| HN Mirror

Y	Hacker News new \| ask \| show \| jobs

by voodooEntity 1098 days ago

Well you could say its for "data driven processing" and probably best suited for any kind of data processing especially data gathering/enrichment. What you could build with it is only limited by your imagination. Tho i will give a simple example (the one i gonne use for the example project i gonne provide).

A webcrawler. What does a webcrawler do? It expects a domain (data) and crawls for more data - analyzes it and enriches your collected data. You may end up with writing multiple plugins like.

- resolveIpFromDomain (takes Domain returns Domain->IP)

- detectWebserver (takes ip uses for example nmap to scan ports+banner) returns ip->port->software->(banner,state)

- detectVhost (takes ip->port->(software[webserver],state[open]) || domain->ip->(software[webserver],state[open]) and returns ip->port->(software[webserver])->[]vhost[]->page[/] ) -> loadPage (takes page loads it with curl and return page->content)

- extractLinks(takes page->content return page->content->[]link)

- loadLink (takes vhost->page->link returns vhost->[]page )

- extractMedia (takes page->content return page->content->[]media)

- analyzeMedia (takes page->content return page->content->media->[]attribute)

..... So what you do is you provide a domain, which will trigger resolveIpFromDomain. This will map the data back to the datahive and based on the Ip in new data trigger detectWebserver. This will return found webservers which triggers the requirement of detectVhost. At this point you probably see how its going.
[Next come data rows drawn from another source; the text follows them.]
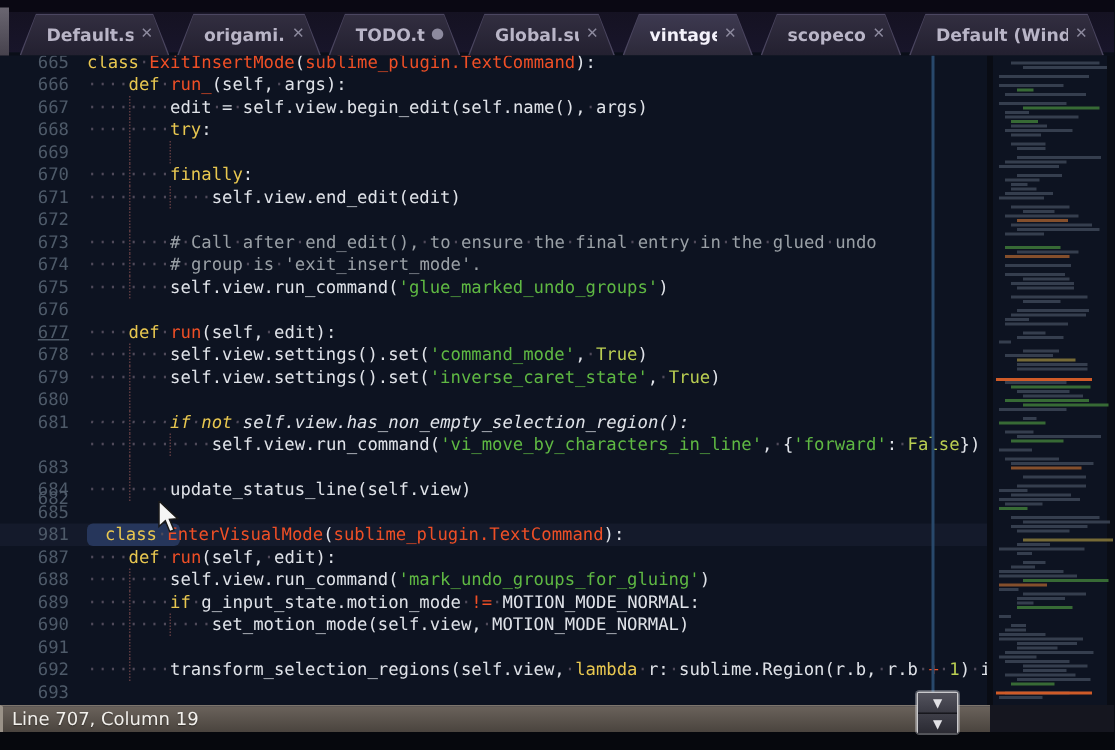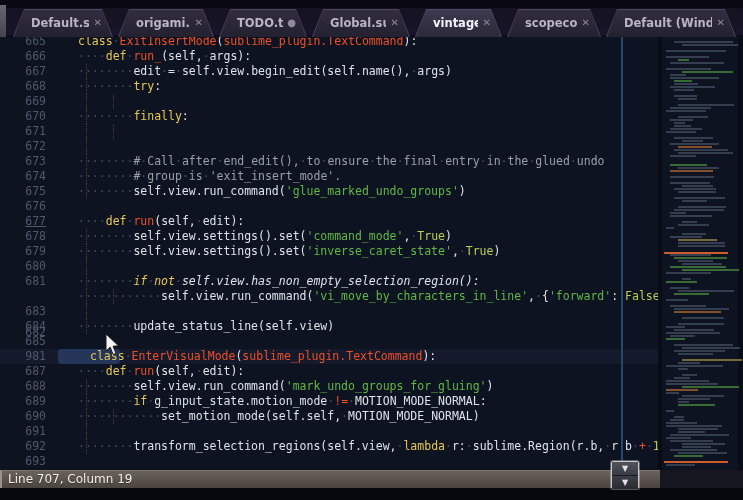--- a/index.html
+++ b/index.html
@@ -34,7 +34,7 @@
        font-family:"DejaVu Sans Mono","Liberation Mono",monospace;font-size:11.5px;
        color:var(--gutter);}
   .code{position:absolute;left:58px;height:15px;line-height:15px;white-space:pre;
-       font-family:"DejaVu Sans Mono","Liberation Mono",monospace;font-size:11.5px;z-index:3;margin-left:20px;}
+       font-family:"DejaVu Sans Mono","Liberation Mono",monospace;font-size:11.5px;z-index:3;}
   .guide{position:absolute;width:0;height:15px;border-left:1px dotted var(--guide);z-index:2;}
   .sel{position:absolute;height:15px;border-radius:4px;background:var(--selection);z-index:1;}
   .tk-t{color:var(--plain);} .tk-k{color:var(--keyword);} .tk-n{color:var(--name);}

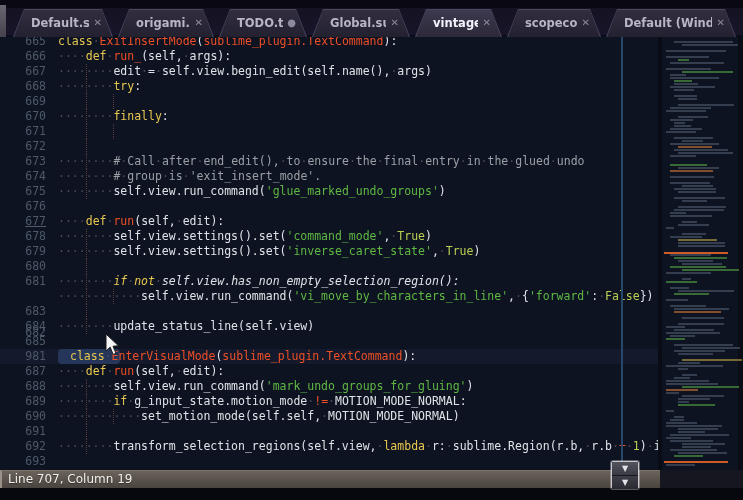--- a/index.html
+++ b/index.html
@@ -99,6 +99,7 @@
       <div class="gut" style="top: 87px;">671</div>
       <div class="guide" style="top: 87px; left: 85.6px;"></div>
       <div class="guide" style="top: 87px; left: 113.2px;"></div>
+      <div class="code" style="top: 87px;"><span class="ws">············</span><span class="tk-t">self.view.end_edit(edit)</span></div>
       <div class="gut" style="top: 102px;">672</div>
       <div class="guide" style="top: 102px; left: 85.6px;"></div>
       <div class="code" style="top: 102px;"></div>

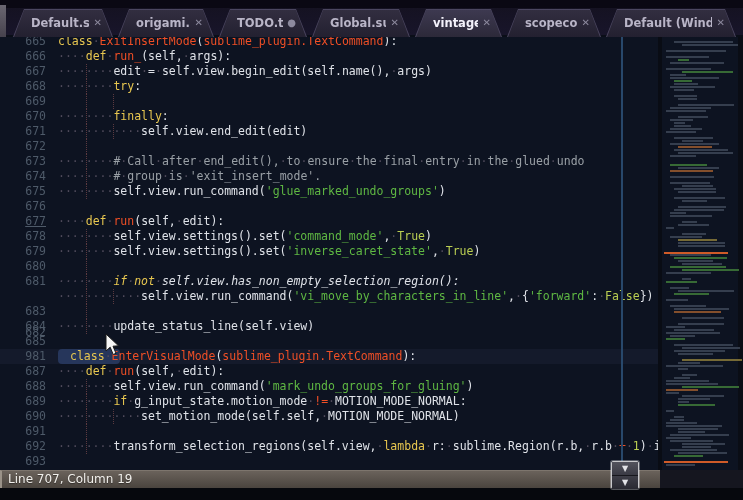--- a/index.html
+++ b/index.html
@@ -155,7 +155,7 @@
       <div class="gut" style="top: 372px;">690</div>
       <div class="guide" style="top: 372px; left: 85.6px;"></div>
       <div class="guide" style="top: 372px; left: 113.2px;"></div>
-      <div class="code" style="top: 372px;"><span class="ws">············</span><span class="tk-t">set_motion_mode(self.self,</span><span class="ws">·</span><span class="tk-t">MOTION_MODE_NORMAL)</span></div>
+      <div class="code" style="top: 372px;"><span class="ws">············</span><span class="tk-t">set_motion_mode(self.view,</span><span class="ws">·</span><span class="tk-t">MOTION_MODE_NORMAL)</span></div>
       <div class="gut" style="top: 387px;">691</div>
       <div class="guide" style="top: 387px; left: 85.6px;"></div>
       <div class="code" style="top: 387px;"></div>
Due to how the architecture works it will always maximum parallelize the work, it will always map the data into one big structure without you having to care about it, it will only execute things that are necesary/usefull.

So the more your software should branch/parallelize the more gain you get.

Tho as i mentioned in my original post ill release the first alpha so there is still things that can be extended and improved. And right now im spending time in writing the docs which will probably take me some more weeks in orders to make them good enaugh for people to understand how to use it by themself.

I mostly will release it because i think its a great showcase of how you can do optimized data driven processing while havin an architecture that cares about the most painfull things like data mapping / parallelization / etc. I dont expect it to be the next "big thing" or even beeing used by alot of people, but if it inspires people or someone maybe write a even better version based on the idea i would be happy already .)

So to come back to your original question - can it host a website? Probably - but not really meant to do it and a nginx would serve u better.